Documentation
¶
Overview ¶
Package evaluation provides an evaluation framework for testing agents.
Index ¶
- func GenerateRunName() string
- func Save(sess *session.Session, filename string) (string, error)
- func SaveRunJSON(run *EvalRun, outputDir string) (string, error)
- func SaveRunSessions(ctx context.Context, run *EvalRun, outputDir string) (string, error)
- func SaveRunSessionsJSON(run *EvalRun, outputDir string) (string, error)
- func SessionFromEvents(events []map[string]any, title, question string) *session.Session
- type Config
- type EvalRun
- type InputSession
- type Judge
- type RelevanceResult
- type Result
- type Runner
- type Summary
Constants ¶
This section is empty.
Variables ¶
This section is empty.
Functions ¶
func GenerateRunName ¶ added in v1.19.0
func GenerateRunName() string
GenerateRunName creates a memorable name for an evaluation run.
func SaveRunJSON ¶ added in v1.19.1
SaveRunJSON saves the eval run results to a JSON file. This is kept for backward compatibility and debugging purposes.
func SaveRunSessions ¶ added in v1.20.5
SaveRunSessions saves all eval sessions to a SQLite database file. The database follows the same schema as the main session store, allowing the sessions to be loaded and inspected using standard session tools.
func SaveRunSessionsJSON ¶ added in v1.20.5
SaveRunSessionsJSON saves all eval sessions to a single JSON file. Each session includes its eval criteria in the "evals" field. This complements SaveRunSessions which saves to SQLite, providing a human-readable format for inspection.

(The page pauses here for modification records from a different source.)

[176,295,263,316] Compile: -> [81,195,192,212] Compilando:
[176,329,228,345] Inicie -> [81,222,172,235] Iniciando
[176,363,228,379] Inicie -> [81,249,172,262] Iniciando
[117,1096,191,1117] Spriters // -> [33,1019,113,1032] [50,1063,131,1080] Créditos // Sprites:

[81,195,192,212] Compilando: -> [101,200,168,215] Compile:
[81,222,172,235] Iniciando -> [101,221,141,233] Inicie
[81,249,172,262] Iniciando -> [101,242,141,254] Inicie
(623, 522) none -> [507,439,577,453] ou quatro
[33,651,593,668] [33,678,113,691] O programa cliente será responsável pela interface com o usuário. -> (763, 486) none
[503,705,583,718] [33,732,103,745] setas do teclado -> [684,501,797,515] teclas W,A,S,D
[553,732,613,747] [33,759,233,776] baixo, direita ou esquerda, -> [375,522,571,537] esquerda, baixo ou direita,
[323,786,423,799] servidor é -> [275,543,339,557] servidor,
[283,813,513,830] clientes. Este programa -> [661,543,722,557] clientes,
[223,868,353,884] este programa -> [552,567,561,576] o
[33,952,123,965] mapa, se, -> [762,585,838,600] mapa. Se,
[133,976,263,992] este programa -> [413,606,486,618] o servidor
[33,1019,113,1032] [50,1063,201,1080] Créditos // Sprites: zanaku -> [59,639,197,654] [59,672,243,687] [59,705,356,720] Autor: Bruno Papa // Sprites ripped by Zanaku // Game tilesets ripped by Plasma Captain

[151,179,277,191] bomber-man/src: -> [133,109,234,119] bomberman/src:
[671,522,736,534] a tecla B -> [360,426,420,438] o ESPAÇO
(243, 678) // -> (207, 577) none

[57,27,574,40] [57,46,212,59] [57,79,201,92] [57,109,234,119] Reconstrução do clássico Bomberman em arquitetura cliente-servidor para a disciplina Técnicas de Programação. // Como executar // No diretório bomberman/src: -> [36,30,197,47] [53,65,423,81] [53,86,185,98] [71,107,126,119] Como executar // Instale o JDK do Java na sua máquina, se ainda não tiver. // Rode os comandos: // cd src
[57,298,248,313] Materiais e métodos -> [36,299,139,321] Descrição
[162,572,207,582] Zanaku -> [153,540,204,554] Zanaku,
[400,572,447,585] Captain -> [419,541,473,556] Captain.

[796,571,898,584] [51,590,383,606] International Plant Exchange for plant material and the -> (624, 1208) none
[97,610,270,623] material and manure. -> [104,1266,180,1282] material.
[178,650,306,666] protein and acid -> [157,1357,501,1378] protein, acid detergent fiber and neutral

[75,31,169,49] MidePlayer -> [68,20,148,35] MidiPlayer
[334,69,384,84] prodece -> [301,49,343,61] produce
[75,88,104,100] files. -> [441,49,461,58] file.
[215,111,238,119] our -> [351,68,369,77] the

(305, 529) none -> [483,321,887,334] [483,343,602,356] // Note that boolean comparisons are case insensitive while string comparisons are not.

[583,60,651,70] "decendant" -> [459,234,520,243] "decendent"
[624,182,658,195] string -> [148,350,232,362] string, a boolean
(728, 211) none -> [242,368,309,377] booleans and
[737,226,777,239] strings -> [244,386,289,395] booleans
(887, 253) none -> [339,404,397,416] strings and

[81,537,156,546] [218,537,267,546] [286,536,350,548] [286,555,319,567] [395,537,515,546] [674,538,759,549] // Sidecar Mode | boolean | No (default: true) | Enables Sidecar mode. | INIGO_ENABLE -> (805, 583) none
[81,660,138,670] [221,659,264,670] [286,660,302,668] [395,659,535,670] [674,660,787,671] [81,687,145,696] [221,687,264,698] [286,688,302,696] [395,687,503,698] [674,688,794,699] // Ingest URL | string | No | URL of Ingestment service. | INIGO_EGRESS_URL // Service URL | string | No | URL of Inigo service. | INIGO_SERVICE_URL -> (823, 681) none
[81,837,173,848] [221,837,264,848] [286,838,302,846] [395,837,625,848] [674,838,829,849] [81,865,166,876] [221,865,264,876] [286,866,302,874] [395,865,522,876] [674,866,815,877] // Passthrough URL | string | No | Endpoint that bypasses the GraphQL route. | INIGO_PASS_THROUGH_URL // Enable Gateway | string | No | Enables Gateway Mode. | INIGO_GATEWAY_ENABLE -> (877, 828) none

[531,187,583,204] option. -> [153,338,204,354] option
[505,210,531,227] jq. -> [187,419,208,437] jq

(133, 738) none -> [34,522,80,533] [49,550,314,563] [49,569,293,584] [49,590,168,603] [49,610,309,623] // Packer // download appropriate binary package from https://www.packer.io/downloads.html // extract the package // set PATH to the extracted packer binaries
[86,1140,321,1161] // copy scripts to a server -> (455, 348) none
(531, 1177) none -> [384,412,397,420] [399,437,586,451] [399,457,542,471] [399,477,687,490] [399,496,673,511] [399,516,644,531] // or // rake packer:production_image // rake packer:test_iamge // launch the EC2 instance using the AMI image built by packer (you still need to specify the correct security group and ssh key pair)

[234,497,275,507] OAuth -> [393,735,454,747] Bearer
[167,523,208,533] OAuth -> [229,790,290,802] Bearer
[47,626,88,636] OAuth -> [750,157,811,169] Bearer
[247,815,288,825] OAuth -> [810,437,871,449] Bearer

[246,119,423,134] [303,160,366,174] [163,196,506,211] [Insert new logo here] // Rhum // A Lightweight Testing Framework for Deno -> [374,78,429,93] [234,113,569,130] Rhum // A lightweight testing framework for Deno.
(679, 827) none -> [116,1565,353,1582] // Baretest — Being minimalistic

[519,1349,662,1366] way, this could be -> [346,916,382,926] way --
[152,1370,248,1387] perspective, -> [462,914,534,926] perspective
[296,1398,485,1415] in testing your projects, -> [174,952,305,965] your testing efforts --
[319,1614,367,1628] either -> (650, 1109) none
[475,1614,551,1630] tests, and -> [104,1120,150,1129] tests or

func SessionFromEvents ¶ added in v1.20.5
SessionFromEvents reconstructs a session from raw container output events. This parses the JSON events emitted by cagent --json and builds a session with the conversation history.
Types ¶
type Config ¶ added in v1.19.0
type Config struct {
AgentFilename string // Path to the agent configuration file
EvalsDir string // Directory containing evaluation files
JudgeModel string // Model for relevance checking (format: provider/model, optional)
Concurrency int // Number of concurrent runs (0 = number of CPUs)
TTYFd int // File descriptor for terminal size queries (e.g., int(os.Stdout.Fd()))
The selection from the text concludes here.